Correct. That is how/why we use it too. We tried MANY different avenues before we tried the Cytopoint, IN PREFERENCE TO Apoquel, and we use it as soaringly as possible. We have been using it for 3 years now, very successfully. But when I say, “for 3 years now”, in a very allergic dog, he gets 1-3 Cytopoint injections per year, based on his symptoms. So, at the LOWEST level that controls his allergies. Which, as with Ricky, seem to be environmental. We have controlled for all the “controllable stuff”. Can’t control for the plants and weather so easily.


----------



## Mikki (May 6, 2018)

Thanks! All very helpful info. I just started Patti on Apoquel since she's been itchy for the last several weeks. She doesn't need it year round.


----------



## 31818 (Oct 29, 2014)

krandall said:


> Heartworm is transmitted by mosquitoes. NOT by fleas or ticks.


Karen, you are correct. Heartworm is spread by mosquitos. I will edit my report to avoid incorrect information and confusion. My notes are very garbled at that point and I have "tapeworm" written down with regards to fleas and ticks.


----------



## krandall (Jun 11, 2009)

DogFather said:


> Karen, you are correct.
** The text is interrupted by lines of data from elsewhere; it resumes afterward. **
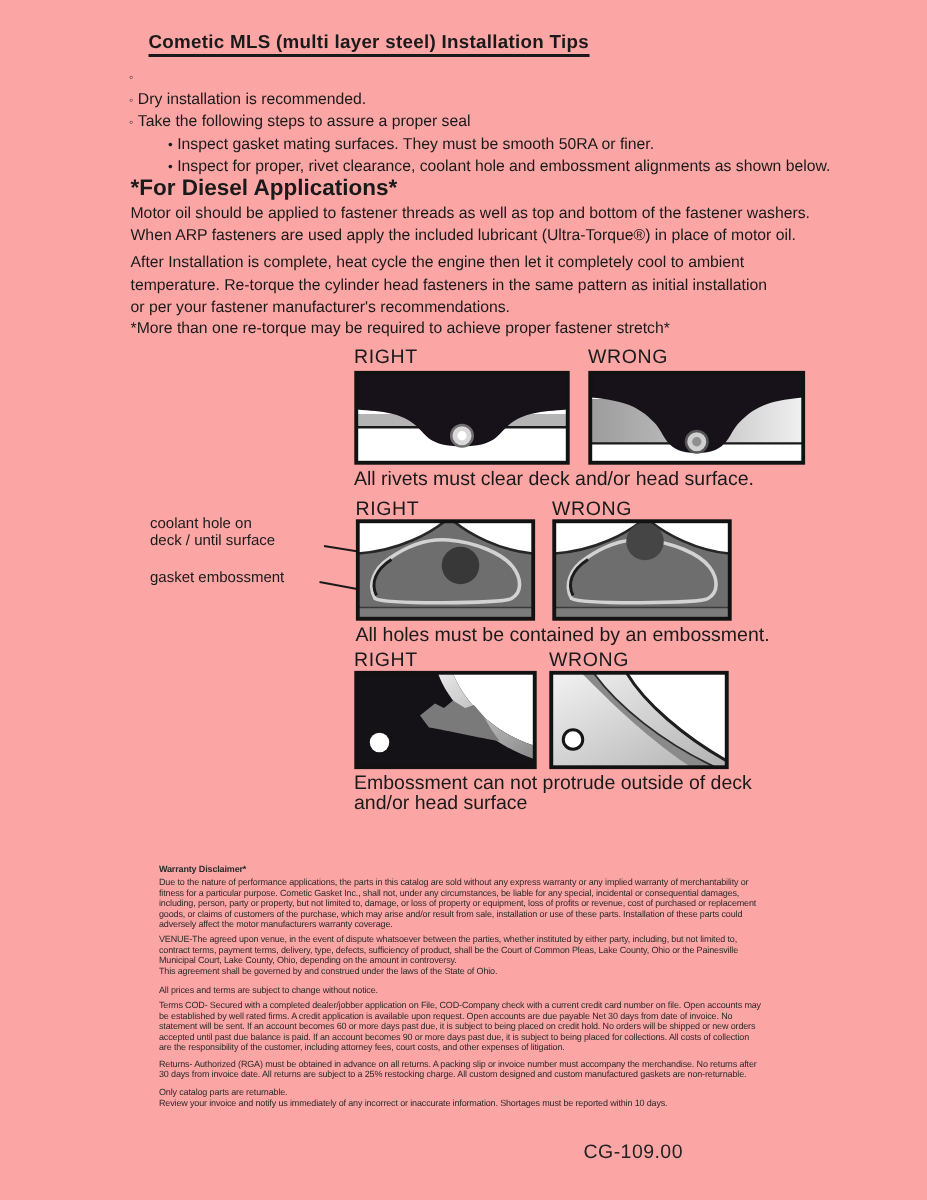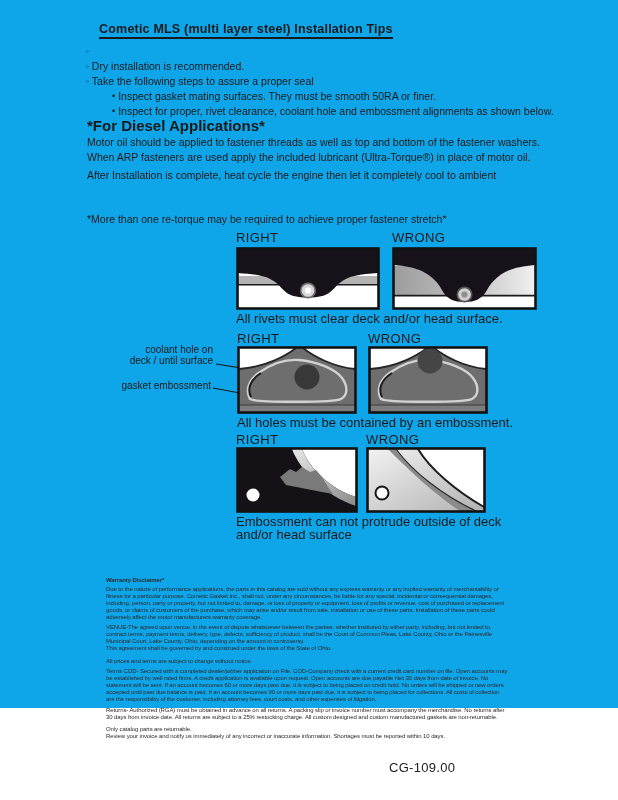--- a/index.html
+++ b/index.html
@@ -1,30 +1,30 @@
 <!DOCTYPE html>
 <html><head>
 <meta charset="utf-8">
 <style>
   *{margin:0;padding:0;box-sizing:border-box}
   html,body{background:#ffffff}
   body{width:618px;height:800px;overflow:hidden}
-  .page{position:relative;width:618px;height:708px;background:#0ea5e9;
+  .page{position:relative;width:618px;height:800px;background:#fca5a5;
         font-family:"Liberation Sans",sans-serif;color:#1a1a1a}
   .abs{position:absolute}
   .title{font-size:12.5px;font-weight:bold;letter-spacing:.2px;
          border-bottom:2px solid #1a1a1a;padding-bottom:1px;display:inline-block}
   .bline{font-size:10.5px;line-height:15px;white-space:nowrap}
   .brow{display:flex;align-items:flex-start;font-size:10.5px;line-height:15px;white-space:nowrap}
   .mk1{font-size:8px;line-height:15px;margin-right:3px;position:relative;top:0}
   .mk2{font-size:9px;line-height:15px;margin-right:3px}
   .h2{font-size:15px;font-weight:bold;white-space:nowrap}
   .dg-label{font-size:13px;letter-spacing:.4px;text-align:left;white-space:nowrap}
   .caption{font-size:13px;line-height:13px;white-space:nowrap}
-  .small-label{font-size:10px;line-height:10.5px;text-align:right;white-space:nowrap}
+  .small-label{font-size:10px;line-height:10.5px;text-align:left;white-space:nowrap}
   .wd{font-size:6px;line-height:7px;letter-spacing:-.1px;color:#2b2b2b;white-space:nowrap}
   .wd-h{font-weight:bold}
   .footer{font-size:13px;letter-spacing:.3px;color:#222}
   svg{display:block}
 </style>
 </head>
 <body>
 
 <div class="page">
 
@@ -54,20 +54,22 @@
     </div>
   </div>
 
   <div class="abs h2" style="left:87px;top:117px">*For Diesel Applications*</div>
   <div class="abs" style="left:87px;top:135px">
     <div class="bline">Motor oil should be applied to fastener threads as well as top and bottom of the fastener washers.</div>
     <div class="bline">When ARP fasteners are used apply the included lubricant (Ultra-Torque®) in place of motor oil.</div>
   </div>
   <div class="abs" style="left:87px;top:168px">
     <div class="bline">After Installation is complete, heat cycle the engine then let it completely cool to ambient</div>
+    <div class="bline">temperature. Re-torque the cylinder head fasteners in the same pattern as initial installation</div>
+    <div class="bline">or per your fastener manufacturer's recommendations.</div>
   </div>
   <div class="abs bline" style="left:87px;top:212px">*More than one re-torque may be required to achieve proper fastener stretch*</div>
 
   <div class="abs dg-label" style="left:236px;top:230px;width:144px">RIGHT</div>
   <div class="abs dg-label" style="left:392px;top:230px;width:145px">WRONG</div>
 
   <div class="abs" style="left:236px;top:247px">
     <svg width="144" height="63" viewBox="0 0 144 63">
       <rect x="1.5" y="1.5" width="141" height="60" fill="#ffffff"></rect>
       <rect x="2" y="29" width="140" height="8.5" fill="#b4b4b4"></rect>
Heartworm is spread by mosquitos. I will edit my report to avoid incorrect information and confusion. My notes are very garbled at that point and I have "tapeworm" written down with regards to fleas and ticks.
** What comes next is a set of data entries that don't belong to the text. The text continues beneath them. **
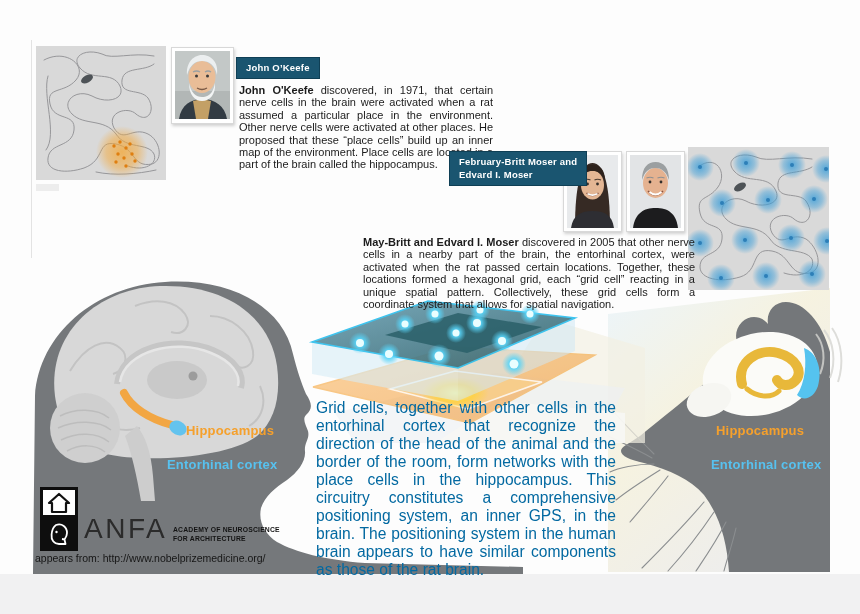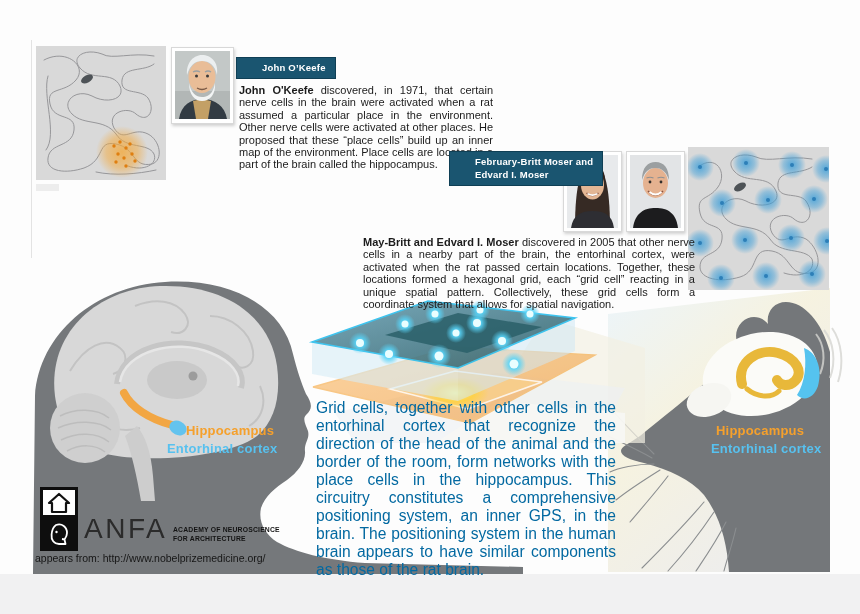--- a/index.html
+++ b/index.html
@@ -8,30 +8,30 @@
   .abs{position:absolute;}
   
   #footer-strip{left:0;top:574px;width:860px;height:40px;background:#f1f1f2;}
   #left-vline{left:31px;top:40px;width:1px;height:218px;background:#e3e3e3;}
   #gray-chip{left:36px;top:184px;width:23px;height:7px;background:#ededed;}
   
   .photo{background:#ffffff;border:1px solid #d8d8d8;box-shadow:1px 2px 3px rgba(0,0,0,.18);padding:3px;box-sizing:border-box;}
   .photo svg{display:block;}
   
   .name-label{background:#1a5570;border:1px solid #0f3f55;color:#ffffff;font-size:9.5px;font-weight:600;
-              letter-spacing:.2px;padding:4px 9px 3px 25px;line-height:1.35;white-space:nowrap;}
+              letter-spacing:.2px;padding:4px 9px 3px 9px;line-height:1.35;white-space:nowrap;}
   
   .small-par{font-size:11px;line-height:12.4px;color:#1b1b1b;text-align:justify;}
   .small-par b{font-weight:bold;}
   
   #summary-text{left:316px;top:399px;width:300px;font-size:15.6px;line-height:18px;text-align:justify;color:#0369a1;}
   
   .part-label{font-size:13px;font-weight:bold;letter-spacing:.2px;white-space:nowrap;}
   .lbl-orange{color:#f5a02c;}
-  .lbl-blue{color:#57c1ef;}
+  .lbl-blue{color:#57c1ef;margin-top:16px;}
   
   #anfa-house{left:40px;top:487px;width:38px;height:31px;background:#ffffff;border:3px solid #0e0e0e;box-sizing:border-box;
               display:flex;align-items:center;justify-content:center;}
   #anfa-head{left:40px;top:518px;width:38px;height:33px;background:#0e0e0e;box-sizing:border-box;
              display:flex;align-items:center;justify-content:center;}
   #anfa-acronym{left:84px;top:513px;font-size:28px;letter-spacing:2.5px;color:#2b2b2b;text-align:right;}
   #anfa-org{left:173px;top:525px;font-size:6.8px;font-weight:bold;line-height:9px;color:#141414;letter-spacing:.2px;}
   #credit-line{left:35px;top:552px;font-size:10.5px;color:#161616;}
 </style>
 </head>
Tapeworm is from fleas. A bunch of REAL nasty diseases come from ticks. Which ones is dependent on the part of the country you live in.


----------



## KarMar (Jan 14, 2016)

Just popping in to say that, while technically my experiences with it are anecdotal, I have seen enough dogs started on cytopoint in my line of work to be able to say I find it to be just incredible. We have had numerous patients come to us for a second opinion regarding awful allergies. Most come to us on apoquel and have never even heard cytopoint mentioned, and most that then try it see a SIGNIFICANT improvement in quality of life.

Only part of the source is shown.